Kenyan mango farmers are losing out on the Sh1.3 trillion international export market due to fruit fly infestation. Fruit flies damage 40 to 80 per cent of crops, equivalent to a loss of Sh50 billion per year. The pests damage more than 200 types of fruits and vegetables.

An adult female fruit fly can lay 100 to 1,000 eggs during her lifetime on fruits and vegetables. Once the eggs hatch, the larvae begin to feed within the fruit, causing it to rot and drop to the ground.

The flies are a major export barrier. The EU, US, Japan, China, New Zealand and Australia don't want Kenya mangoes.

Agriculture Principal Secretary Hamadi Boga on Friday urged mango value chain players to work together to ensure mangoes from Kenya are exported to international premium markets through good agricultural practices and knowledge of market requirements.
In 2014, Kenya imposed a ban on the export of mangoes to the EU due to fruit flies.

“They have strict regulations to prevent importation of infested fruits. The fruit fly problem led to numerous interceptions of mango consignments by the EU authority between 2010 and 2014,” Boga said.

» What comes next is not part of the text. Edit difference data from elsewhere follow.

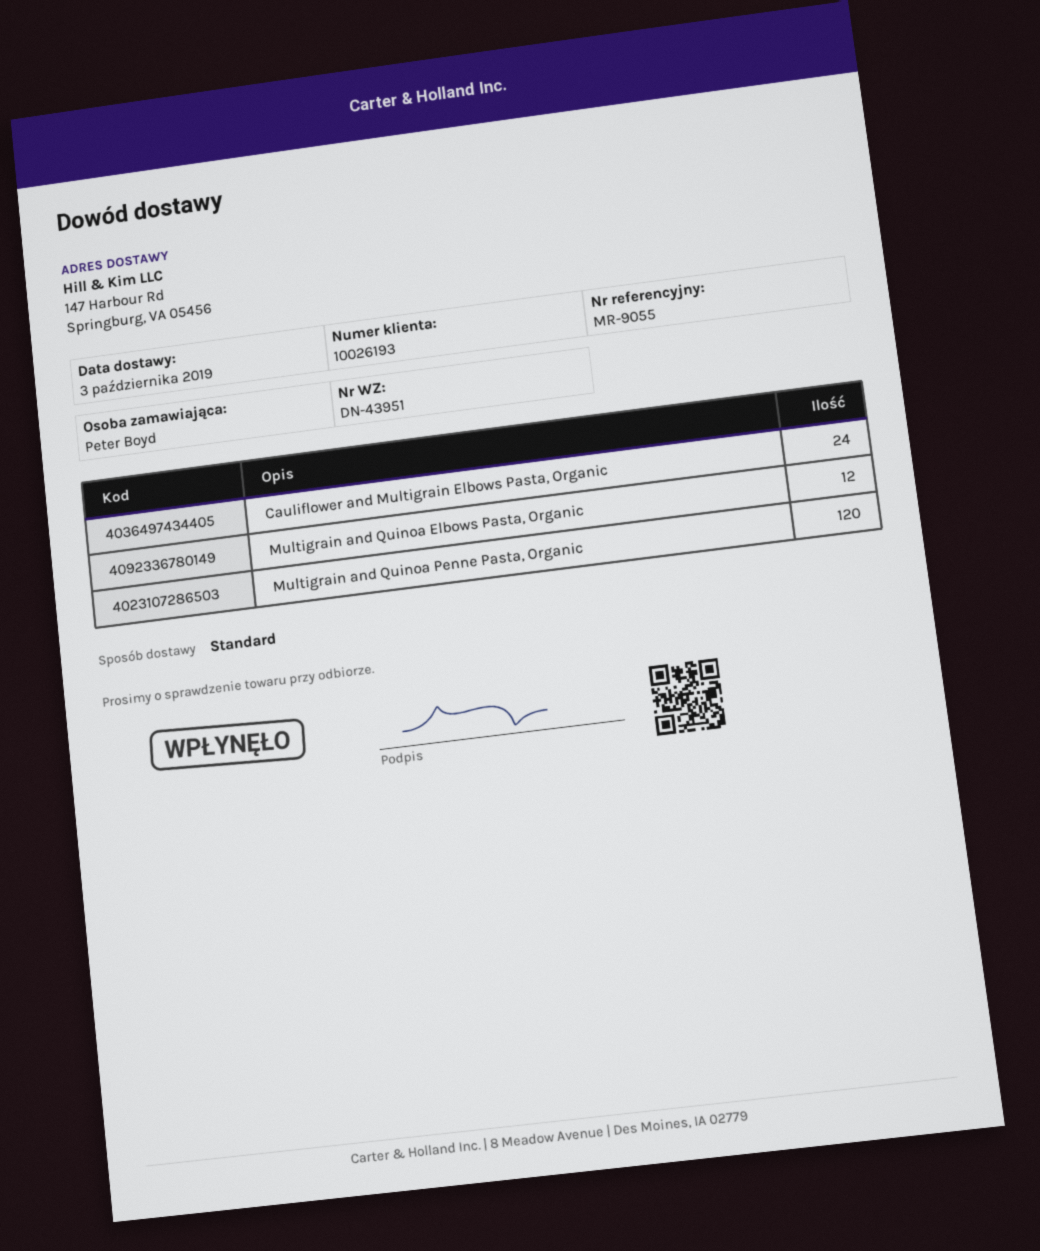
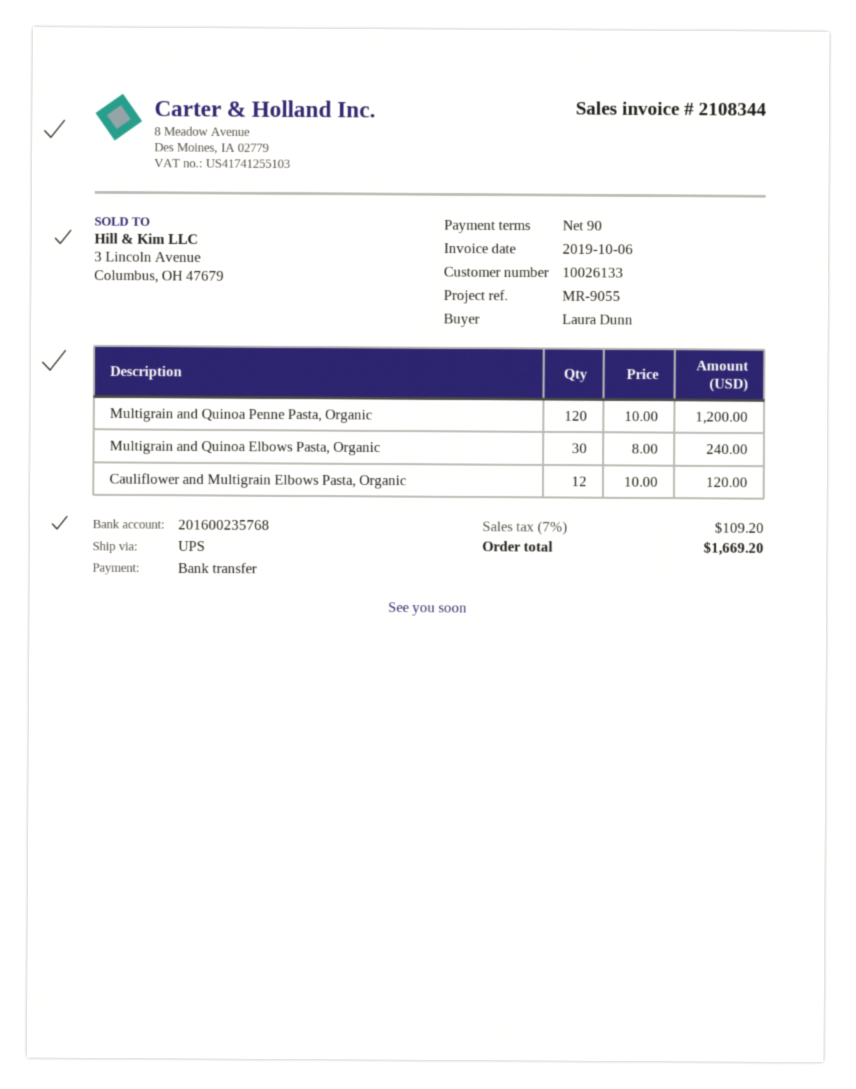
customer number: 10026193 -> 10026133
ordered by: Peter Boyd -> Laura Dunn
shipping method: standard -> UPS
Cauliflower and Multigrain Elbows Pasta, Organic: 24 -> 12
Multigrain and Quinoa Elbows Pasta, Organic: 12 -> 30

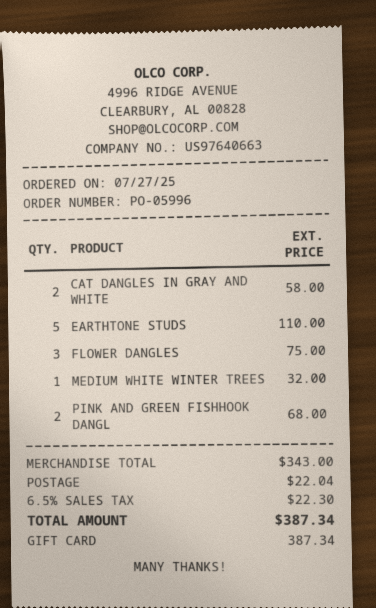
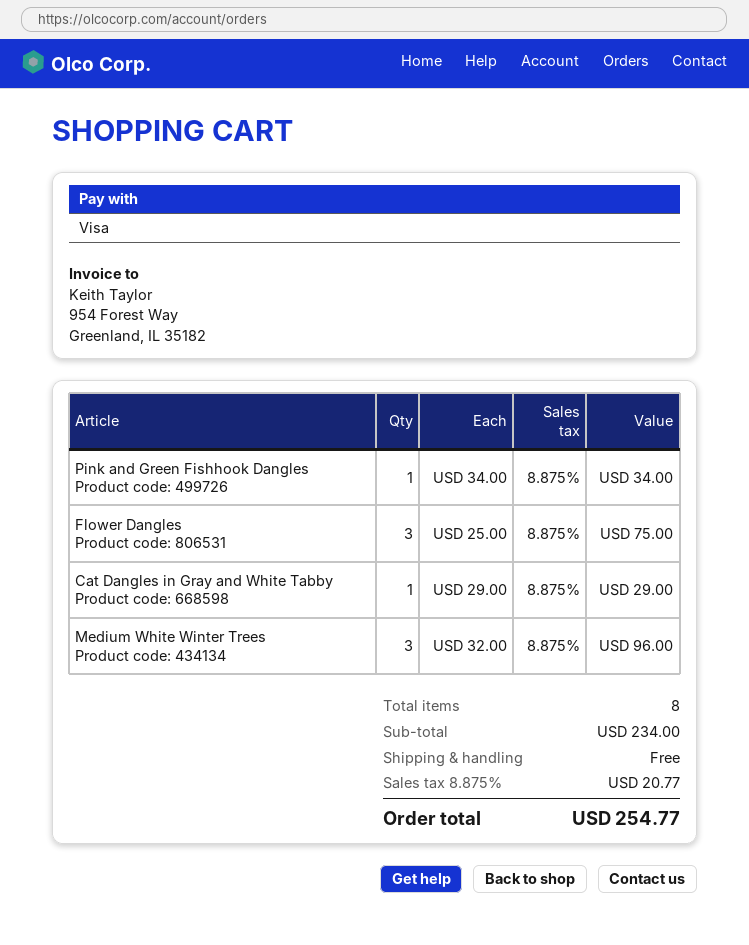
payment method: gift card -> Visa
CAT DANGLES IN GRAY AND WHITE: 2 for 58.00 -> 1 for 29.00
EARTHTONE STUDS: 5 for 110.00 -> none
MEDIUM WHITE WINTER TREES: 1 for 32.00 -> 3 for 96.00
PINK AND GREEN FISHHOOK DANGL: 2 for 68.00 -> 1 for 34.00
subtotal: 343.00 -> 234.00
shipping: 22.04 -> 0.00
tax: 6.5% = 22.30 -> 8.875% = 20.77
total: 387.34 -> 254.77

Managing director Dr Esther Kimani of the Kenya Plant Health Inspectorate Service said Kenya imposed the EU ban since fruit flies are classified as quarantine pests. Kenya previously was unable to meet sanitary restrictions.

She said the ban is expected to be lifted early next year but this can only happen if Kenya ensures required regulations are met. Kimani said the service is creating and monitoring pest-free areas that will reduce post-harvest losses by 50 per cent.

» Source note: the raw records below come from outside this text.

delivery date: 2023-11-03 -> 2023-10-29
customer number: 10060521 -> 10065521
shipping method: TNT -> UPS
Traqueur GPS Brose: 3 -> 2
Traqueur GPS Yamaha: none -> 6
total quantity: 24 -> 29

Fruit fly traps will also be used, both commercial and home-made, attracting files with apple cider vinegar and old fruit and trapping them in plastic. They are hung on mango trees.

The domestic value of horticulture production is more than Sh216 billion; fruits alone contribute Sh57.5 billion —26.5 per cent of the total value in 2016.

Mangoes are the second-most-common fruit produced in Kenya after bananas. Mangoes are grown on 49,098 hectares producing 779, 147 metric tonnes valued at Sh11.9 billion. This is about 21 per cent of the total value of fruits produced in Kenya.